Regarding getting people to adopt new HR tech, Davis commented: “As with all new processes and as with most people, we all try to find a way around something we’re not comfortable with… so we tried to close off all loopholes where they could get around the new system”.

Davis reported that the business has just recorded double-digit growth – “its first strong set of results”. She added that transforming the business for the better has been a “huge opportunity to improve things for people by listening to what they had to say”.

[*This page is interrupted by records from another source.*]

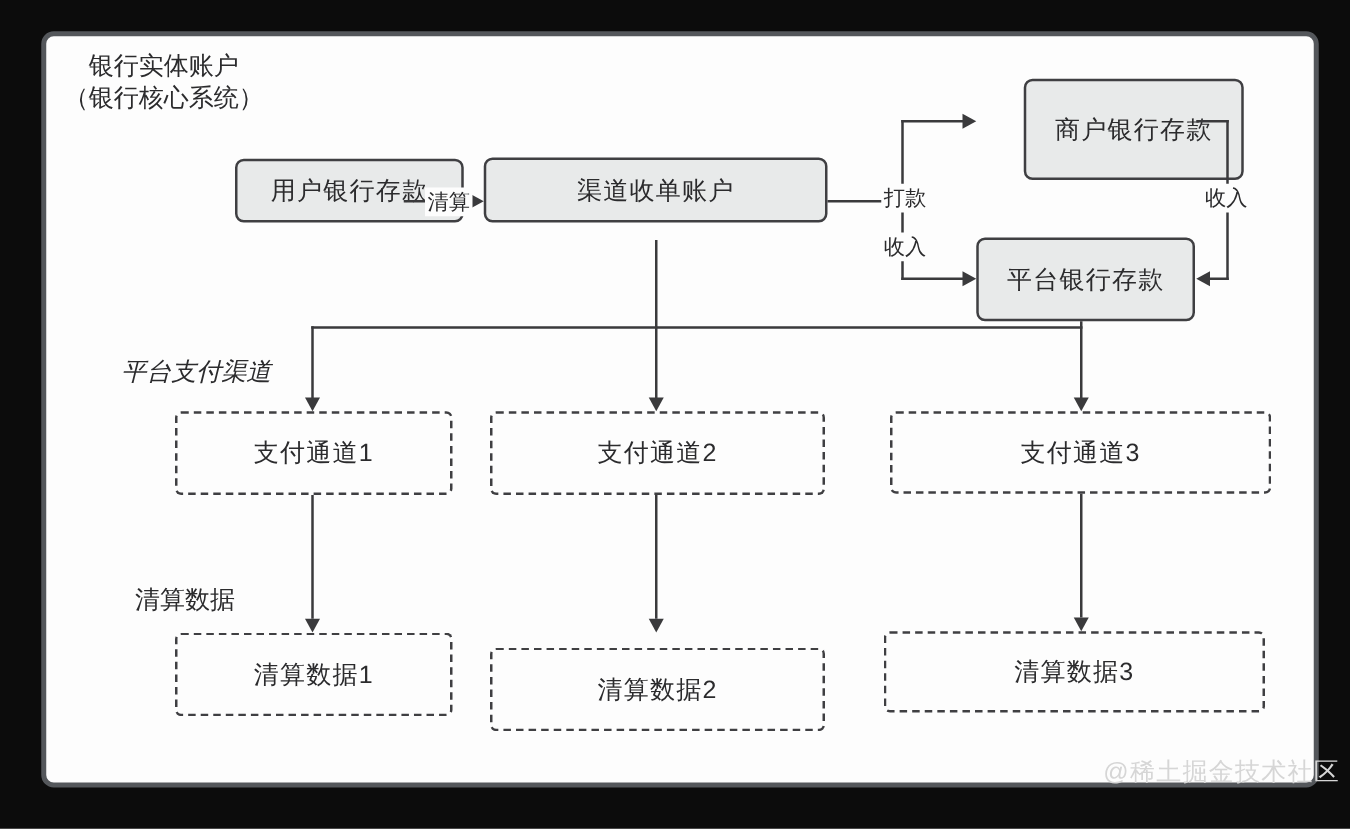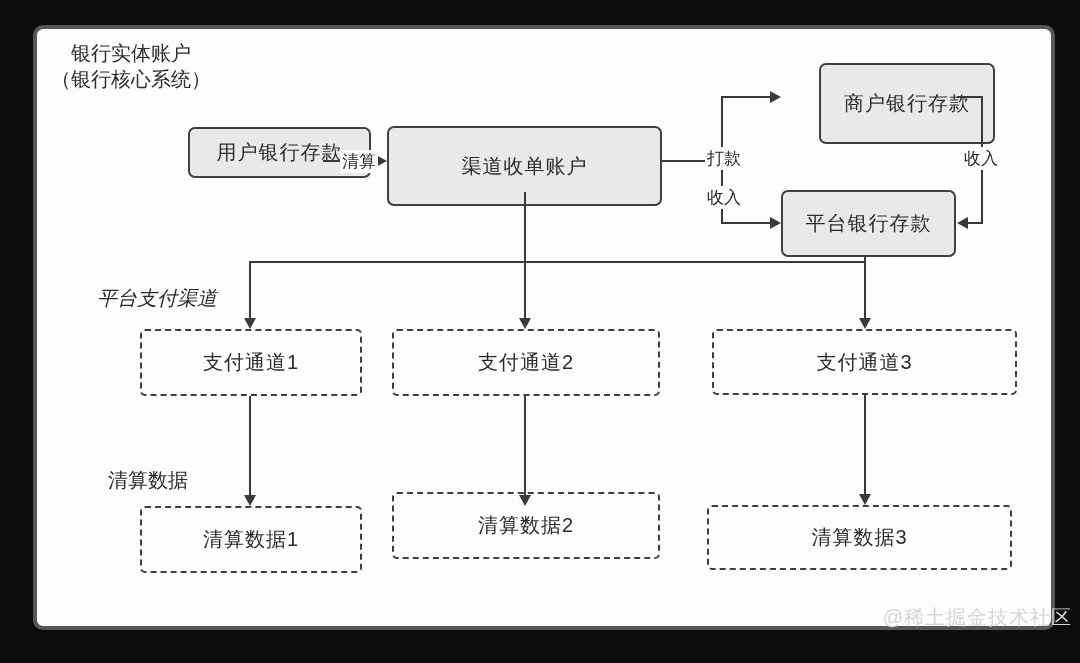--- a/index.html
+++ b/index.html
@@ -84,7 +84,7 @@
 <div class="region-label" style="left:108px;top:467px;">清算数据</div>
 
 <div class="node" style="left:140px;top:127px;width:183px;height:51px;margin-left:48px;">用户银行存款</div>
-<div class="node" style="left:387px;top:126px;width:275px;height:80px;">渠道收单账户</div>
+<div class="node" style="left:387px;top:126px;width:275px;height:52px;">渠道收单账户</div>
 <div class="node" style="left:819px;top:63px;width:176px;height:81px;">商户银行存款</div>
 <div class="node" style="left:781px;top:190px;width:175px;height:67px;">平台银行存款</div>
 

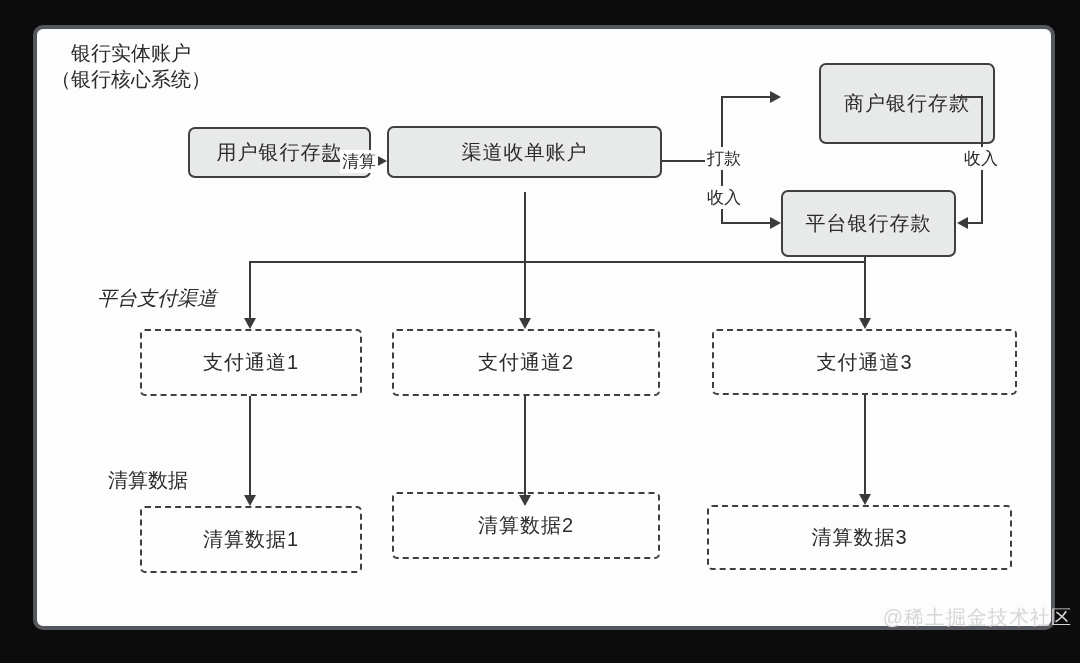--- a/index.html
+++ b/index.html
@@ -92,7 +92,7 @@
 <div class="node dashed" style="left:392px;top:329px;width:268px;height:67px;">支付通道2</div>
 <div class="node dashed" style="left:712px;top:329px;width:305px;height:66px;">支付通道3</div>
 <div class="node dashed" style="left:140px;top:506px;width:222px;height:67px;">清算数据1</div>
-<div class="node dashed" style="left:392px;top:492px;width:268px;height:67px;">清算数据2</div>
+<div class="node dashed" style="left:392px;top:518px;width:268px;height:67px;">清算数据2</div>
 <div class="node dashed" style="left:707px;top:505px;width:305px;height:65px;">清算数据3</div>
 
 <div class="hl" style="left:323px;top:160px;width:57px;"></div>

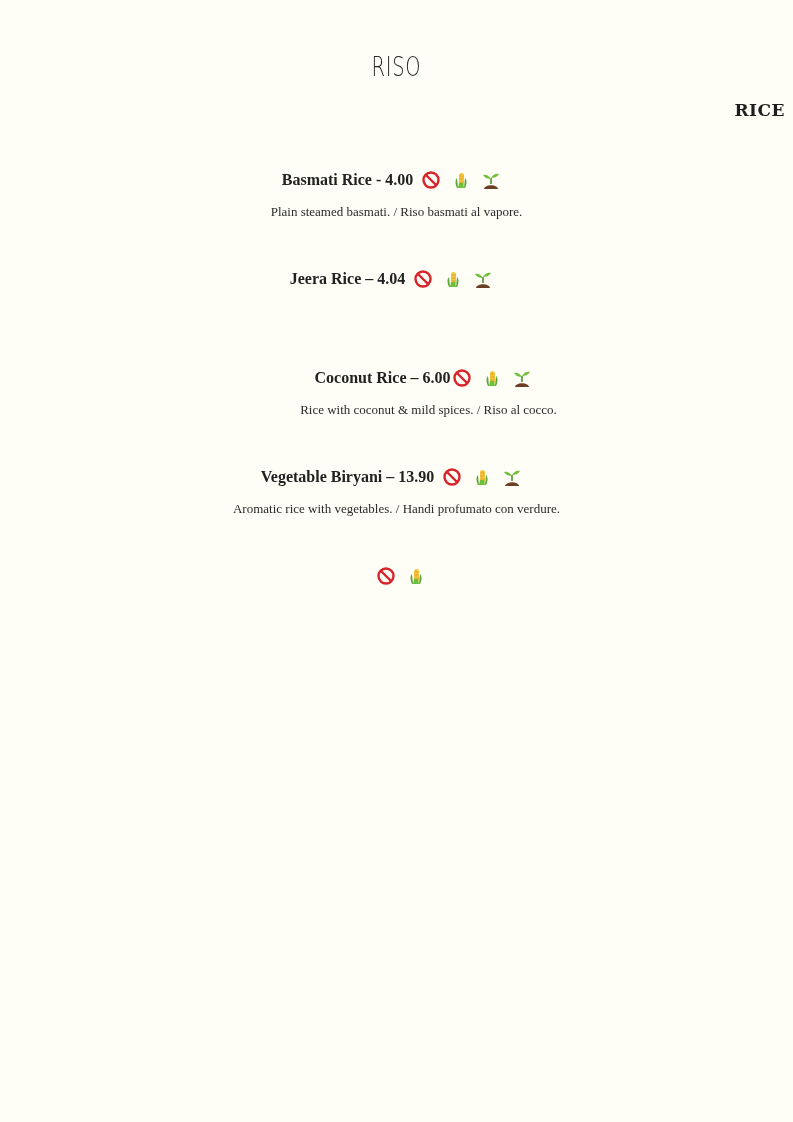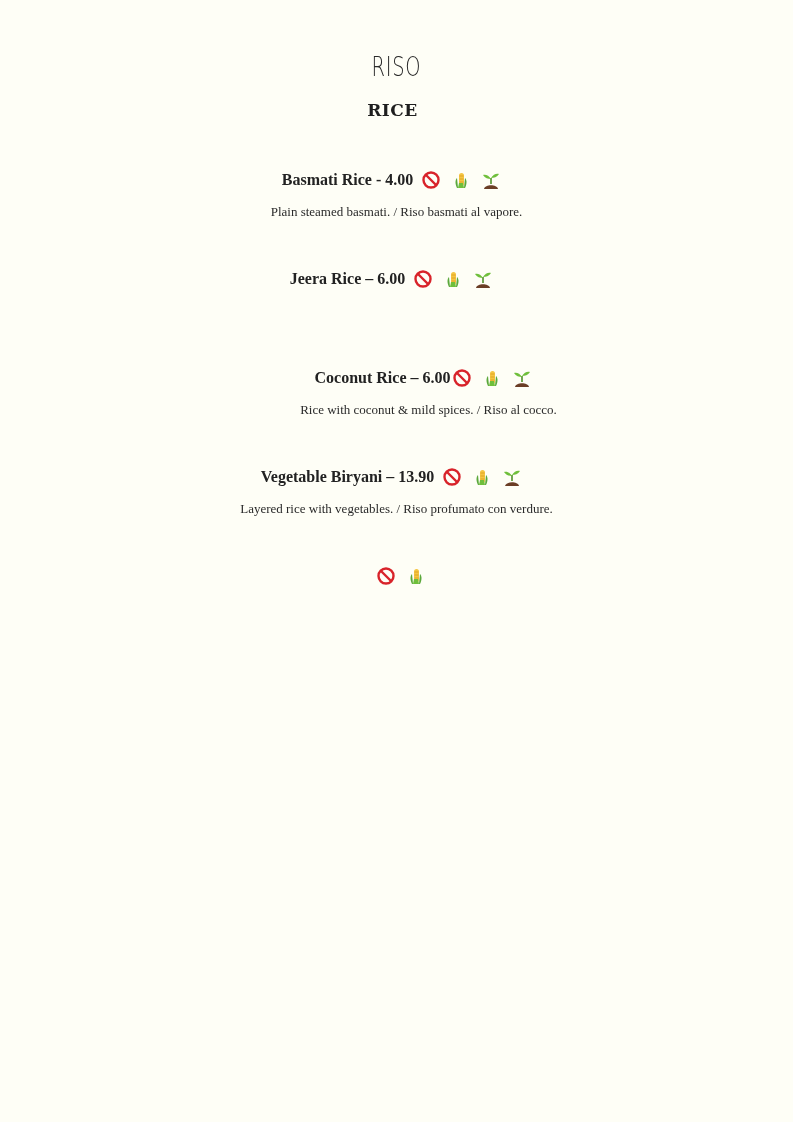--- a/index.html
+++ b/index.html
@@ -39,7 +39,7 @@
       position: absolute;
       left: 0; width: 785px;
       top: 99px;
-      text-align: center;
+      text-align: right;
       font-family: "DejaVu Serif", "Liberation Serif", serif;
       font-weight: bold;
       font-size: 17px;

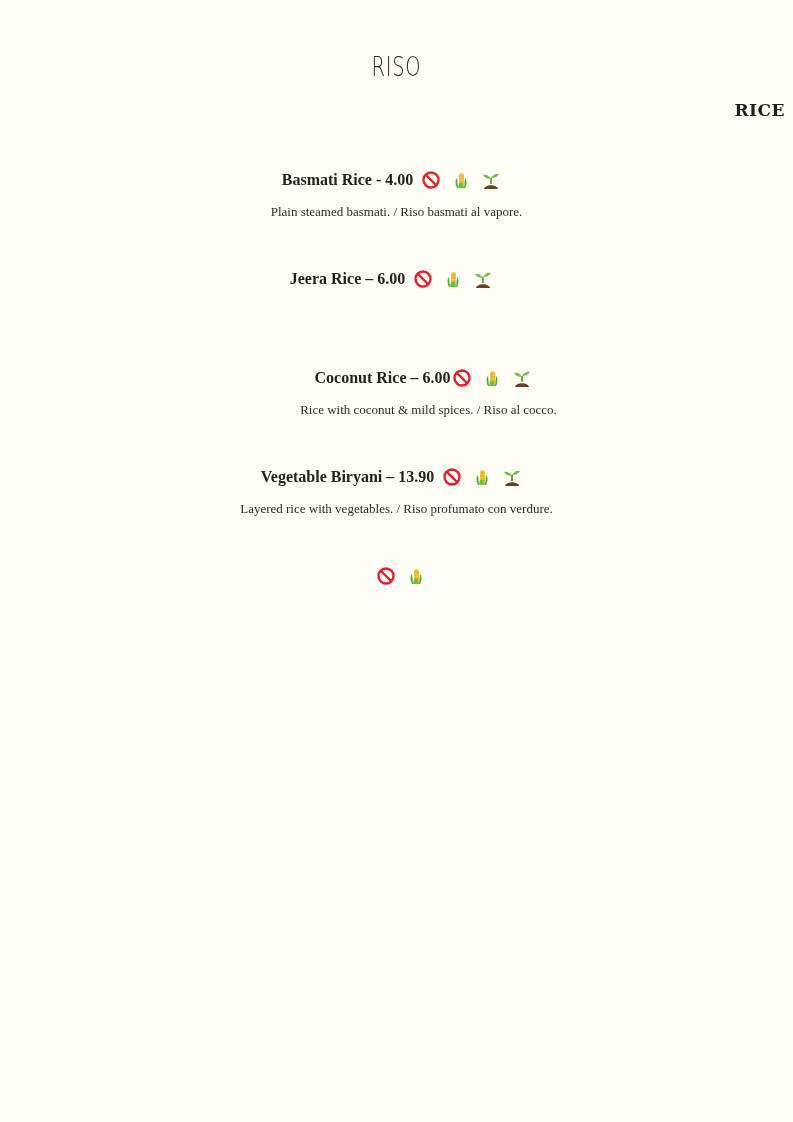--- a/index.html
+++ b/index.html
@@ -127,7 +127,7 @@
 
   <div class="item" style="top:267px;">
     <div class="item-name-line">
-      <span class="name">Jeera Rice – 6.00</span>
+      <span class="name">Jeera Rice – 4.04</span>
       <span class="icons">
         <span class="icon">
           <svg viewBox="0 0 20 20">

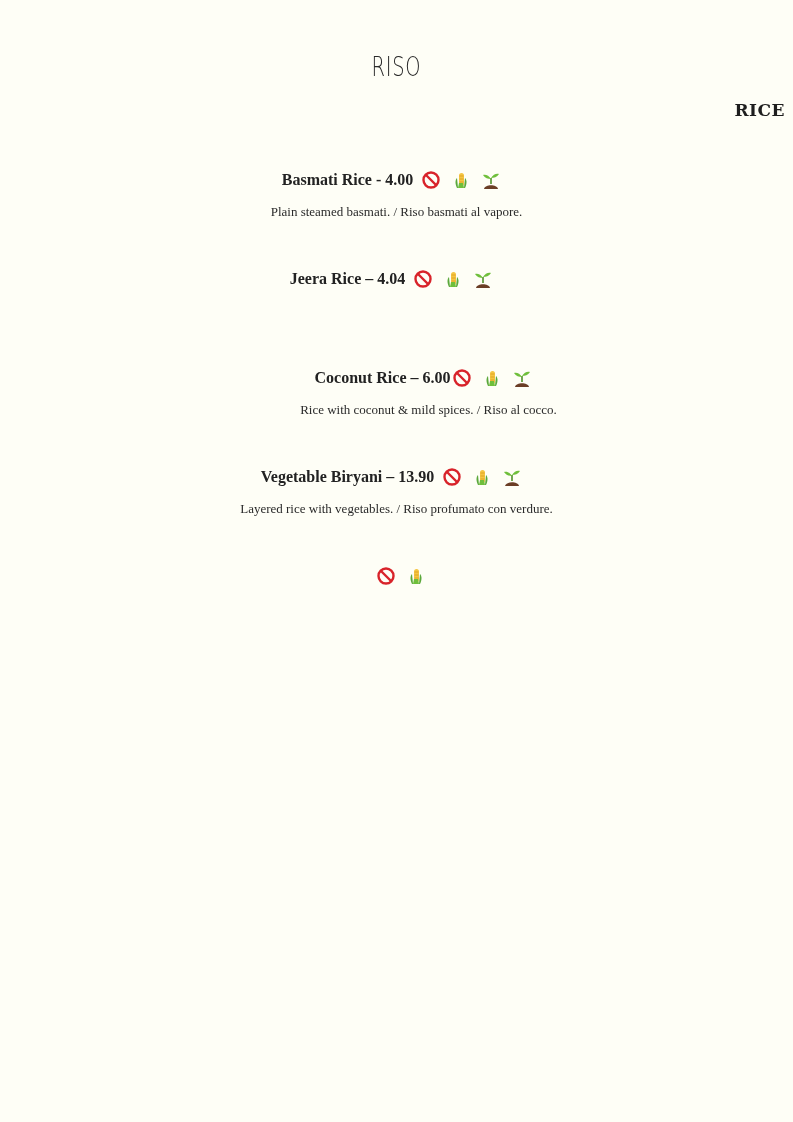--- a/index.html
+++ b/index.html
@@ -223,7 +223,7 @@
         </span>
       </span>
     </div>
-    <div class="item-desc">Layered rice with vegetables. / Riso profumato con verdure.</div>
+    <div class="item-desc">Aromatic rice with vegetables. / Handi profumato con verdure.</div>
   </div>
 
   <div class="item" style="top:564px;">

Candidate experience should be good but also personalised

During a panel session on 'Effective candidate engagement', Janine Chidlow, MD for finance/insurance and retail/consumer at Alexander Mann Solutions, spoke about the need to be able to “switch on different candidate experiences”.

“It’s building out those personas and working out what the journey should be for each of your candidates,” agreed Sasha Worthington, global talent acquisition at Ericsson.

On the topic of providing feedback to unsuccessful candidates, Chidlow highlighted the sobering stat that businesses lose $5 million a year as a result of losing as customers the candidates that never hear anything after applying.

Rick Sherlock, head of talent sourcing EMEA at Microsoft, reported that hiring managers at his company aren’t allowed to move to interview stage until each rejected candidate has been informed. “We owe it to those candidates making that big life decision to apply,” he said.

Recruitment teams need the equivalent of a Harry Potter Sorting Hat

Speaking on a panel on 'Assessment, diversity and flexibility', MD and co-founder of Arctic Shores Robert Newry talked about the importance of organisations hiring for attributes and potential rather than past experience and technical skills – likening this to what the sorting hat in the Harry Potter world does when it assigns new students to one of the four houses.

Also speaking on the panel was Jessica Hayes, group head of talent at McCann Worldgroup. She shared her top tip of making hiring managers write down their first impressions of candidates so they can work during the interview to overturn these, and so that this gut impression doesn’t remain unvoiced and unchecked by the recruitment team.

The panel voiced doubts on the efficacy of unconscious bias training to counteract these first impressions, with Shilpa Shah, director of global talent acquisition and candidate experience at GE Healthcare, sharing the strategy of producing one-minute videos for hiring managers to refresh themselves on how to avoid bias each time they interview.